Peeling problem with nickel electroformingJune 7, 2012
Q. I am not a chemist nor am I a professional at electroforming. Circumstance has made me the person in charge of electroforming at my laboratory. I did not have a mentor nor a background in electroplating before I started.
I am operating the German-made electroforming unit.
The processing parameters are as following;
Temp : 52 ~54°
pH : 3.8 ~ 5
Total volume of electrolyte : 240 liters
Flow rate of electrolyte : 64 liters/minute
Concentration of Ni(NH2SO)2 4H2O : 345 ~ 355 grams/liter
Concentration of NiCl2 6H2O : 5 grams/liter
Concentration of H2BO3 : 35 grams/liter
One day I conducted few electroforming experiments and found that there were something wrong with my result.
The electroformed surface is not as good as before.
I do maintenance task regularly and do not know what to check for sorting out the problem.
For better explanation, I attached the pictures of the result.
Could anyone please check the result and give some feedback if anything has to be checked ( for example, electrolyte, cell, pH, Temp or else)
I have been electroforming for about one year and I have never had this kind of problem.
Any comments will be appreciated.
- Seoul, South Korea
A. Kim, this electroform, to be honest, is pretty rubbish. You seem to have a good control system in your bath, but I would recommend a couple of things. Firstly, the pH should be run between 3.8 and 4.3, certainly not as high as 5.0 for nickel sulphamate. Secondly, the filtration rate is rather high - I reckon you are doing about 16 tank turnovers per hour. I am a strong advocate of good filtration in electroforming, but I would suggest reducing it to about half this (8 turnover per hour).

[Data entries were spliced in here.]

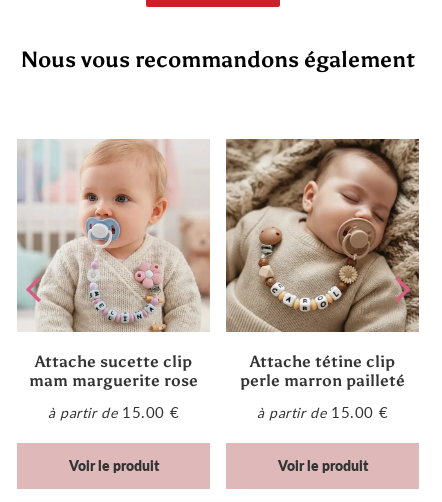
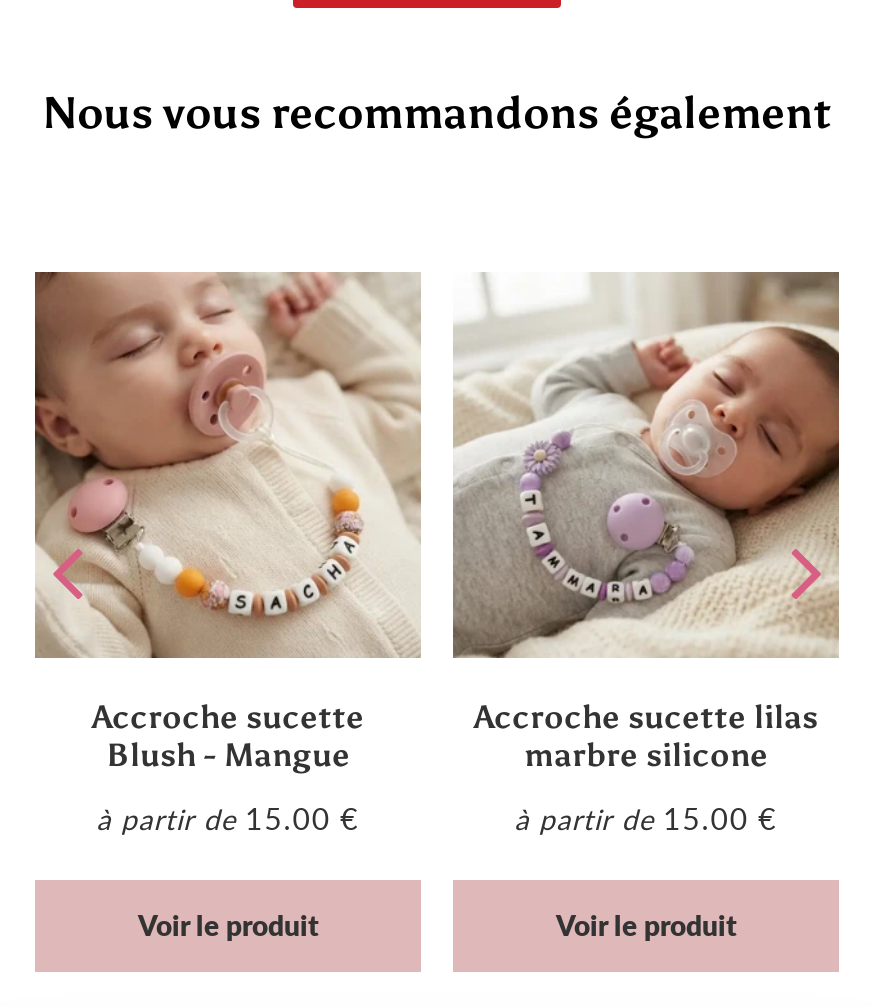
- [image]
- Attache sucette clip
- mam marguerite rose
+ [image]
+ Accroche sucette
+ Blush - Mangue

- [image]
- Attache tétine clip
- perle marron pailleté
+ [image]
+ Accroche sucette lilas
+ marbre silicone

I presume the temperature is in Centigrade and not Fahrenheit - if is it is OK, if it is fahrenheit, it is too low.
You do not mention the operating current density - I would suggest that your nickel bath would be best operated at about 20-30 ASF (2-3 A/dm2).
Next, I would check the bath composition - the deposit is clearly highly stressed and I wonder if you have accidentally added nickel chloride instead of nickel sulphamate. The bath is very basic and doesn't even have any wetting agent in it. I would suggest you check what the solution should be and make sure that all components are in there.
Next you should check the behaviour of the bath by a Hull Cell - this will tell you if there is any contamination in the bath.
If you find anything wrong with the bath, in terms of wrong composition or contamination, I suggest you dump this bath and start again - it is producing such poor electroforms it is not worth trying to recover it. Your production manager will probably go apoplectic at the suggestion, but I think that is that is the best route in the long run.
Coming back to your filtration rate, is the return pipe from the pump anywhere near the plating area? It is possible that the high velocity of electrolyte coming from the pipe is impacting on the plating surface and causing surface disruption. The easiest option here is to move the pipe, if that is possible - if not, you will have to move the workpiece.
Hopefully, once you have worked through this list of suggestions, your problem has been resolved. Good luck
R&D practical scientist
The Pheasantries - Chesham, U.K.
June 20, 2012
Q. I am very thanks for your comments.
However, I have a question on your comment.
Could you please tell me the meaning of turnover?
Do you mean that I should decrease the flow rate of electrolyte by half?
Cheers mate! TA!
- Seoul, South Korea
A. Hi Kim.
In case it's a few days before Trevor gets back to carry on the conversation, a "turnover" is a filtration rate that is expressed in units of tank volume. If your tank volume is 240 liters, and your filtration rate is 64 liters/minute, it will take you 240/64 = 3.75 minutes to "turn over" the tank, i.e., to send all of the contents of the tank through the filter. Since there are 60 minutes in an hour, this is 60/3.75 = 16 "turnovers". It is recognized that this is an "average" rate and that you are not necessarily sending each and every individual molecule of solution through the filter every 3.75 minutes.
Ted Mooney, P.E. RET
Brick, New Jersey
I think that temperature increases and maybe you are adding additive in your bath or adding waste to bath. But important for this problem is temperature, and you can give best electrodeposition in 1-1.5 A/dm^2. Other than this you have large stress. Good luck.